Problem details |
Each entry below is to be written out exactly, and the pictures are to be left out.

[[ Information open ]]

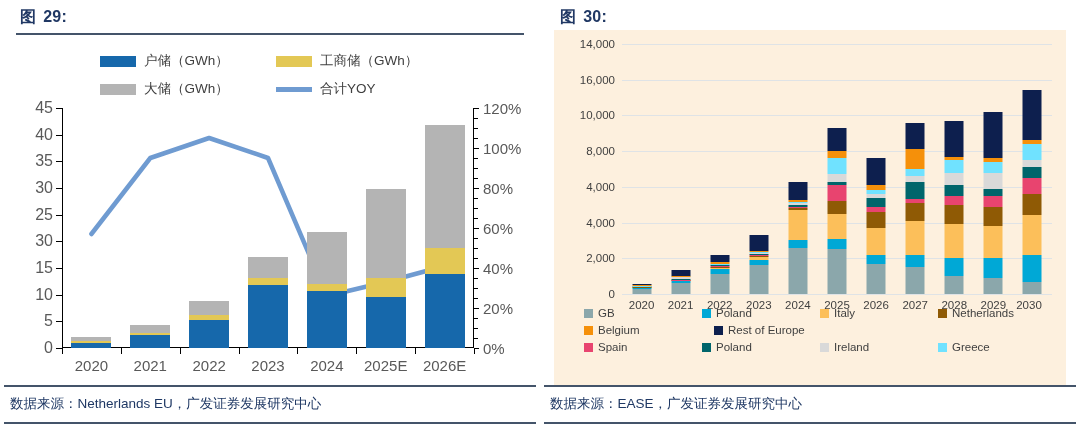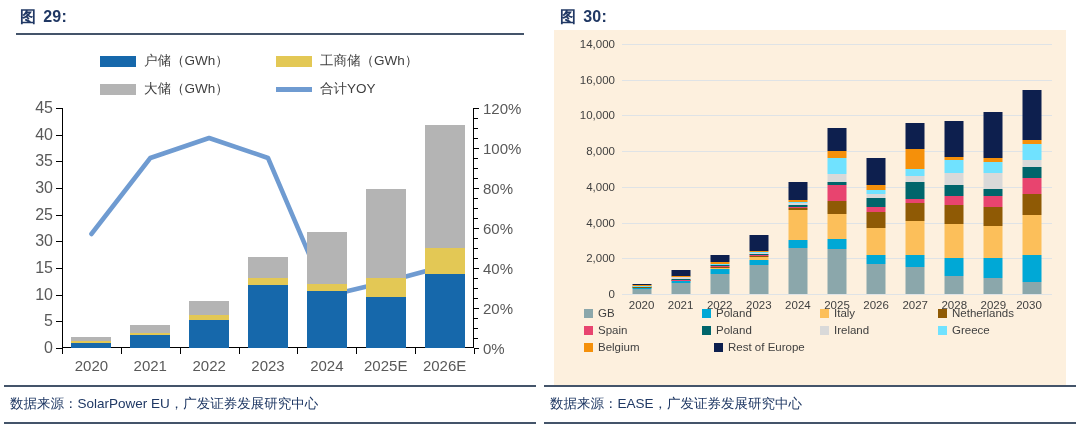--- a/index.html
+++ b/index.html
@@ -230,21 +230,21 @@
           <div class="bar" style="left: 382.571px; height: 223.467px;">
             <div class="seg s0" style="bottom: 0px; height: 73.6px; background: rgb(22, 104, 171);"></div>
             <div class="seg s1" style="bottom: 73.6px; height: 26.6667px; background: rgb(227, 200, 85);"></div>
             <div class="seg s2" style="bottom: 100.267px; height: 123.2px; background: rgb(180, 180, 180);"></div>
           </div>
         </div>
     </div>
 
     <div class="footer">
       <div class="rule bottom"></div>
-      <div class="src">数据来源：SolarPower EU，广发证券发展研究中心</div>
+      <div class="src">数据来源：Netherlands EU，广发证券发展研究中心</div>
       <div class="rule bottom"></div>
     </div>
   </div>
 
   <div class="panel right">
     <div class="fig-title">
       <span class="num">图</span>
       <span class="num">30:</span>
     </div>
     <div class="rule"></div>
@@ -425,44 +425,44 @@
               <span class="lkey" style="background: rgb(252, 191, 90);"></span>
               <span class="llbl">Italy</span>
             </div>
             <div class="litem">
               <span class="lkey" style="background: rgb(143, 90, 5);"></span>
               <span class="llbl">Netherlands</span>
             </div>
           </div>
           <div class="lrow">
             <div class="litem">
+              <span class="lkey" style="background: rgb(245, 144, 10);"></span>
+              <span class="llbl">Belgium</span>
+            </div>
+            <div class="litem">
+              <span class="lkey" style="background: rgb(13, 31, 78);"></span>
+              <span class="llbl">Rest of Europe</span>
+            </div>
+          </div>
+          <div class="lrow">
+            <div class="litem">
               <span class="lkey" style="background: rgb(232, 68, 111);"></span>
               <span class="llbl">Spain</span>
             </div>
             <div class="litem">
               <span class="lkey" style="background: rgb(0, 101, 107);"></span>
               <span class="llbl">Poland</span>
             </div>
             <div class="litem">
               <span class="lkey" style="background: rgb(217, 217, 217);"></span>
               <span class="llbl">Ireland</span>
             </div>
             <div class="litem">
               <span class="lkey" style="background: rgb(112, 226, 255);"></span>
               <span class="llbl">Greece</span>
-            </div>
-          </div>
-          <div class="lrow">
-            <div class="litem">
-              <span class="lkey" style="background: rgb(245, 144, 10);"></span>
-              <span class="llbl">Belgium</span>
-            </div>
-            <div class="litem">
-              <span class="lkey" style="background: rgb(13, 31, 78);"></span>
-              <span class="llbl">Rest of Europe</span>
             </div>
           </div>
         </div>
     </div>
 
     <div class="footer">
       <div class="rule bottom"></div>
       <div class="src">数据来源：EASE，广发证券发展研究中心</div>
       <div class="rule bottom"></div>
     </div>

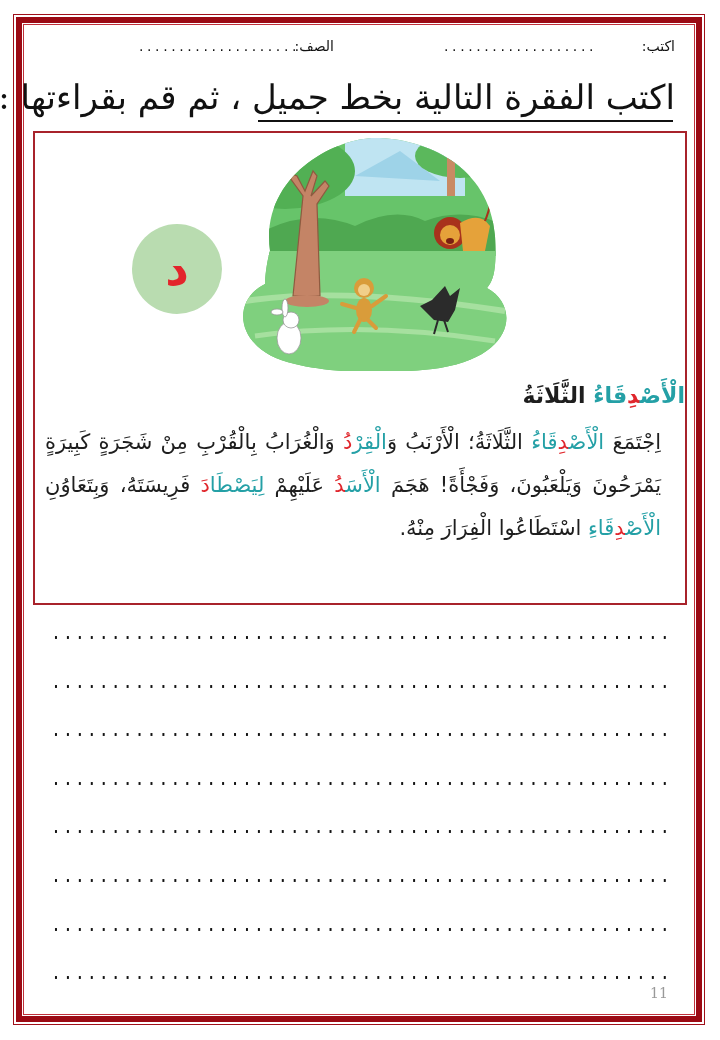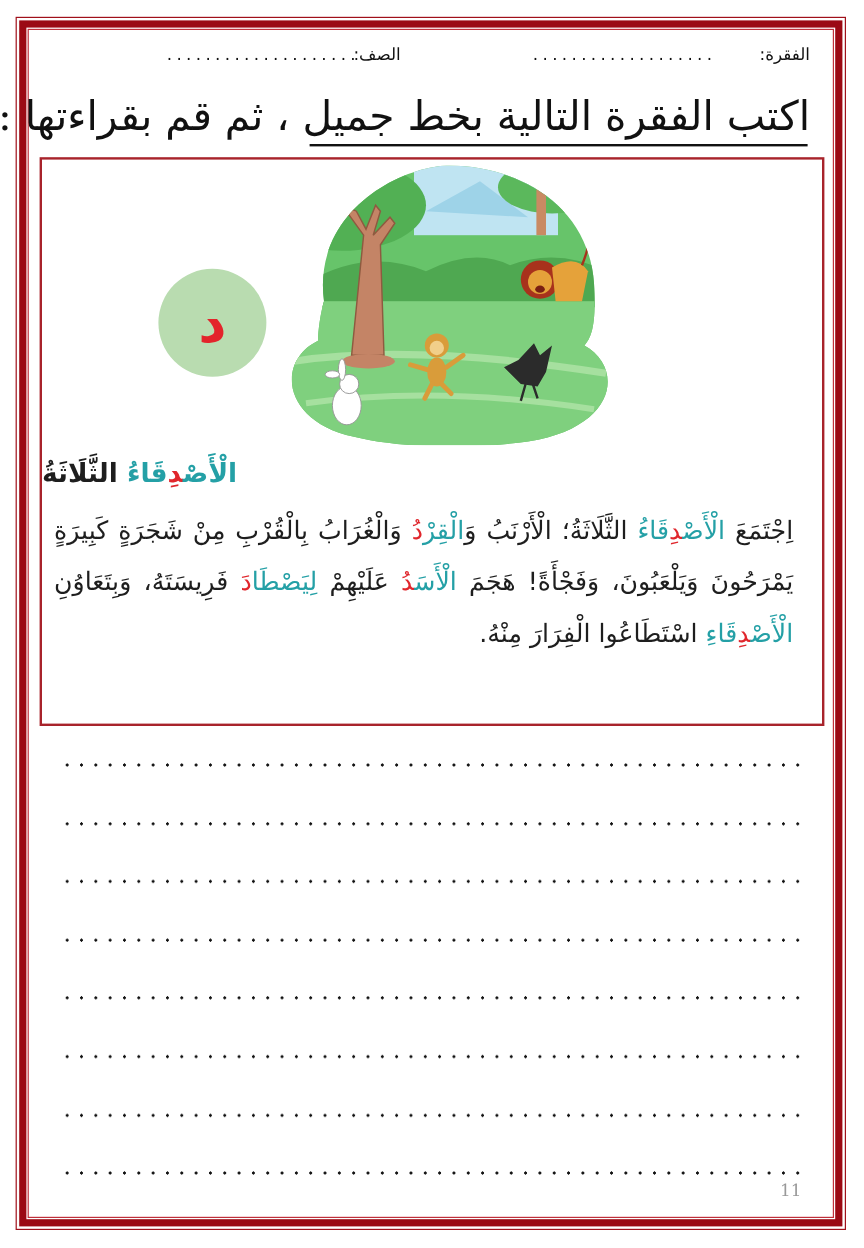--- a/index.html
+++ b/index.html
@@ -23,21 +23,21 @@
   .instruction { position:absolute; top:80px; right:45px; font-family:"DejaVu Serif", serif; font-size:34px; color:#111; white-space:nowrap; line-height:34px; }
   .instruction-underline { position:absolute; top:120px; left:258px; width:415px; height:2px; background:#111; }
 
   
   .story-box { position:absolute; left:33px; top:131px; width:654px; height:474px; border:2px solid #a8232b; box-sizing:border-box; background:#fff; }
 
   .scene { position:absolute; left:190px; top:3px; width:290px; height:235px; }
   .letter-badge { position:absolute; left:97px; top:91px; width:90px; height:90px; border-radius:50%; background:#b9dcb0; display:flex; align-items:center; justify-content:center; }
   .letter-badge span { color:#e3242b; font-size:46px; font-weight:bold; line-height:1; font-family:"DejaVu Sans", sans-serif; }
 
-  .story-title { position:absolute; top:248px; left:0; width:100%; text-align:left; font-size:22px; font-weight:bold; color:#1e1e1e; line-height:30px; }
+  .story-title { position:absolute; top:248px; left:0; width:100%; text-align:right; font-size:22px; font-weight:bold; color:#1e1e1e; line-height:30px; }
   .story-body { position:absolute; top:288px; left:10px; right:24px; font-size:21px; font-weight:normal; color:#1e1e1e; line-height:43px; text-align:justify; text-align-last:right; }
   .teal { color:#24a0a6; }
   .red { color:#e0262c; }
 
   
   .write-lines { position:absolute; left:50px; top:628px; width:624px; }
   .dot-line { height:48.6px; position:relative; }
   .dot-line::after { content:""; position:absolute; left:0; right:0; top:8px; height:3px;
     background-image: radial-gradient(circle, #111 1.1px, transparent 1.4px);
     background-size: 11.95px 3px; background-repeat: repeat-x; }
@@ -45,21 +45,21 @@
   .page-number { position:absolute; top:985px; left:650px; font-family:"DejaVu Serif", serif; font-size:14px; color:#999; }
 </style>
 </head>
 <body>
 
 <div class="frame-outer"></div>
 <div class="frame-thick"></div>
 <div class="frame-inner"></div>
 
 <div class="header-row rtl">
-  <span class="hdr-field name-label">الفقرة:</span>
+  <span class="hdr-field name-label">اكتب:</span>
   <span class="hdr-field name-dots">...................</span>
   <span class="hdr-field class-label">الصف:</span>
   <span class="hdr-field class-dots">....................</span>
 </div>
 
 <div class="instruction rtl">اكتب الفقرة التالية بخط جميل ، ثم قم بقراءتها :</div>
 <div class="instruction-underline"></div>
 
 <div class="story-box">
   <div class="letter-badge">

[[ Information closed ]]

Exercise output |
--- a/index.html
+++ b/index.html
@@ -230,21 +230,21 @@
           <div class="bar" style="left: 382.571px; height: 223.467px;">
             <div class="seg s0" style="bottom: 0px; height: 73.6px; background: rgb(22, 104, 171);"></div>
             <div class="seg s1" style="bottom: 73.6px; height: 26.6667px; background: rgb(227, 200, 85);"></div>
             <div class="seg s2" style="bottom: 100.267px; height: 123.2px; background: rgb(180, 180, 180);"></div>
           </div>
         </div>
     </div>
 
     <div class="footer">
       <div class="rule bottom"></div>
-      <div class="src">数据来源：SolarPower EU，广发证券发展研究中心</div>
+      <div class="src">数据来源：Netherlands EU，广发证券发展研究中心</div>
       <div class="rule bottom"></div>
     </div>
   </div>
 
   <div class="panel right">
     <div class="fig-title">
       <span class="num">图</span>
       <span class="num">30:</span>
     </div>
     <div class="rule"></div>
@@ -425,44 +425,44 @@
               <span class="lkey" style="background: rgb(252, 191, 90);"></span>
               <span class="llbl">Italy</span>
             </div>
             <div class="litem">
               <span class="lkey" style="background: rgb(143, 90, 5);"></span>
               <span class="llbl">Netherlands</span>
             </div>
           </div>
           <div class="lrow">
             <div class="litem">
+              <span class="lkey" style="background: rgb(245, 144, 10);"></span>
+              <span class="llbl">Belgium</span>
+            </div>
+            <div class="litem">
+              <span class="lkey" style="background: rgb(13, 31, 78);"></span>
+              <span class="llbl">Rest of Europe</span>
+            </div>
+          </div>
+          <div class="lrow">
+            <div class="litem">
               <span class="lkey" style="background: rgb(232, 68, 111);"></span>
               <span class="llbl">Spain</span>
             </div>
             <div class="litem">
               <span class="lkey" style="background: rgb(0, 101, 107);"></span>
               <span class="llbl">Poland</span>
             </div>
             <div class="litem">
               <span class="lkey" style="background: rgb(217, 217, 217);"></span>
               <span class="llbl">Ireland</span>
             </div>
             <div class="litem">
               <span class="lkey" style="background: rgb(112, 226, 255);"></span>
               <span class="llbl">Greece</span>
-            </div>
-          </div>
-          <div class="lrow">
-            <div class="litem">
-              <span class="lkey" style="background: rgb(245, 144, 10);"></span>
-              <span class="llbl">Belgium</span>
-            </div>
-            <div class="litem">
-              <span class="lkey" style="background: rgb(13, 31, 78);"></span>
-              <span class="llbl">Rest of Europe</span>
             </div>
           </div>
         </div>
     </div>
 
     <div class="footer">
       <div class="rule bottom"></div>
       <div class="src">数据来源：EASE，广发证券发展研究中心</div>
       <div class="rule bottom"></div>
     </div>

--- a/index.html
+++ b/index.html
@@ -23,21 +23,21 @@
   .instruction { position:absolute; top:80px; right:45px; font-family:"DejaVu Serif", serif; font-size:34px; color:#111; white-space:nowrap; line-height:34px; }
   .instruction-underline { position:absolute; top:120px; left:258px; width:415px; height:2px; background:#111; }
 
   
   .story-box { position:absolute; left:33px; top:131px; width:654px; height:474px; border:2px solid #a8232b; box-sizing:border-box; background:#fff; }
 
   .scene { position:absolute; left:190px; top:3px; width:290px; height:235px; }
   .letter-badge { position:absolute; left:97px; top:91px; width:90px; height:90px; border-radius:50%; background:#b9dcb0; display:flex; align-items:center; justify-content:center; }
   .letter-badge span { color:#e3242b; font-size:46px; font-weight:bold; line-height:1; font-family:"DejaVu Sans", sans-serif; }
 
-  .story-title { position:absolute; top:248px; left:0; width:100%; text-align:left; font-size:22px; font-weight:bold; color:#1e1e1e; line-height:30px; }
+  .story-title { position:absolute; top:248px; left:0; width:100%; text-align:right; font-size:22px; font-weight:bold; color:#1e1e1e; line-height:30px; }
   .story-body { position:absolute; top:288px; left:10px; right:24px; font-size:21px; font-weight:normal; color:#1e1e1e; line-height:43px; text-align:justify; text-align-last:right; }
   .teal { color:#24a0a6; }
   .red { color:#e0262c; }
 
   
   .write-lines { position:absolute; left:50px; top:628px; width:624px; }
   .dot-line { height:48.6px; position:relative; }
   .dot-line::after { content:""; position:absolute; left:0; right:0; top:8px; height:3px;
     background-image: radial-gradient(circle, #111 1.1px, transparent 1.4px);
     background-size: 11.95px 3px; background-repeat: repeat-x; }
@@ -45,21 +45,21 @@
   .page-number { position:absolute; top:985px; left:650px; font-family:"DejaVu Serif", serif; font-size:14px; color:#999; }
 </style>
 </head>
 <body>
 
 <div class="frame-outer"></div>
 <div class="frame-thick"></div>
 <div class="frame-inner"></div>
 
 <div class="header-row rtl">
-  <span class="hdr-field name-label">الفقرة:</span>
+  <span class="hdr-field name-label">اكتب:</span>
   <span class="hdr-field name-dots">...................</span>
   <span class="hdr-field class-label">الصف:</span>
   <span class="hdr-field class-dots">....................</span>
 </div>
 
 <div class="instruction rtl">اكتب الفقرة التالية بخط جميل ، ثم قم بقراءتها :</div>
 <div class="instruction-underline"></div>
 
 <div class="story-box">
   <div class="letter-badge">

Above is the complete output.